Preppy Lizard said...

I loved this post. Reese is so right about how things like that shape who we are. I love her and love that through all the Hollywood hupla she seems to have stayed preety sane and normal.

The 5 Bickies said...

Another great post from you! I do remember all of those disappointments in middle and high school. As a Mom it is hard to watch your kids suffer but I agree that as a general rule, parents try too hard to protect their children from disappointment. I even find this with grading at school...my children think all of their work is perfect because they have done away with all grading scale in elementary school. They looked at me like I was an alien when I explained to them that what they thought was a very good score on a test (16/27) was actually very average, at best. I'm sure it will only get more interesting as they get older!

Thanks for your thoughtful post!

Caffeine Court said...

First of all, I'm with you all, I love Reese!
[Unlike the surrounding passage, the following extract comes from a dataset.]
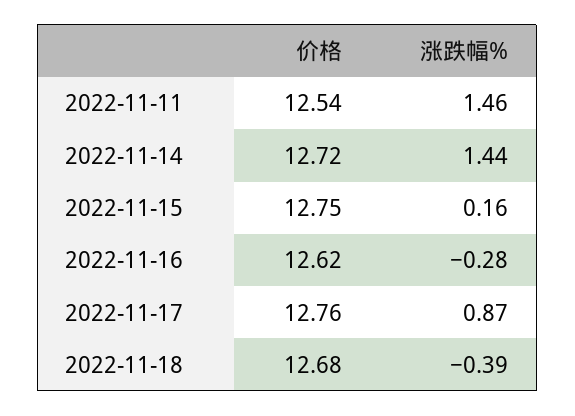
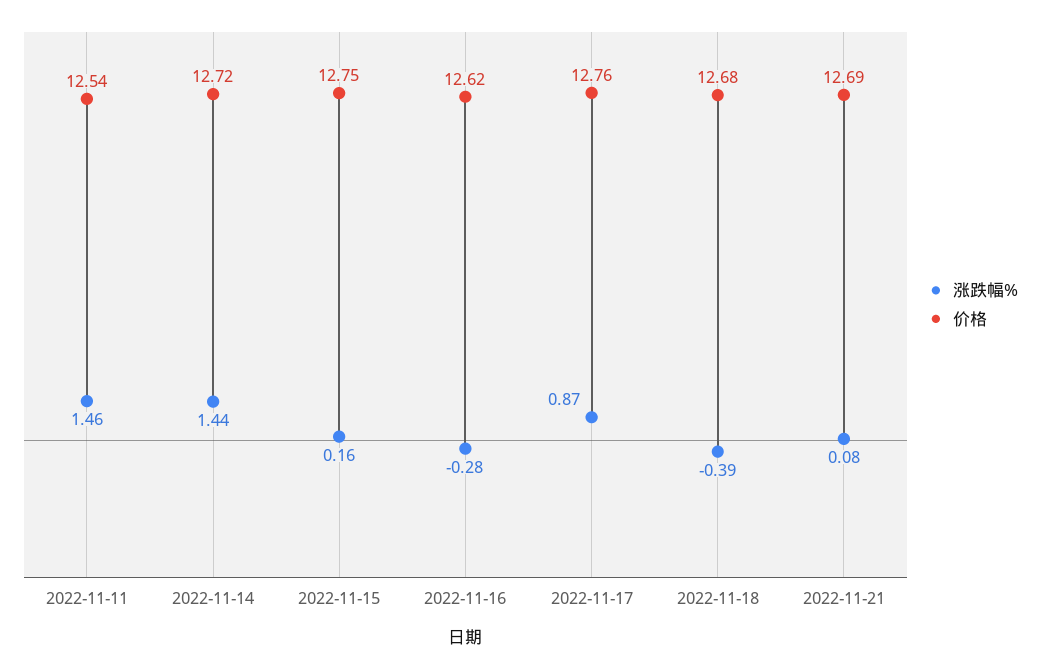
涨跌幅%, 2022-11-21: none -> 0.08
价格, 2022-11-21: none -> 12.69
Your post reminds me of a story. Last year when I was chairing the art show at my daughter's school I suggested that some of the school's most artistically talented children should paint the front windows of the school.

Bad move!! All the other mothers almost screamed..."You can't do that! It would hurt the other children's feelings! It's not fair!"

Huh? I couldn't believe it. Why not give someone some recognition for their talent. The other children could handle it.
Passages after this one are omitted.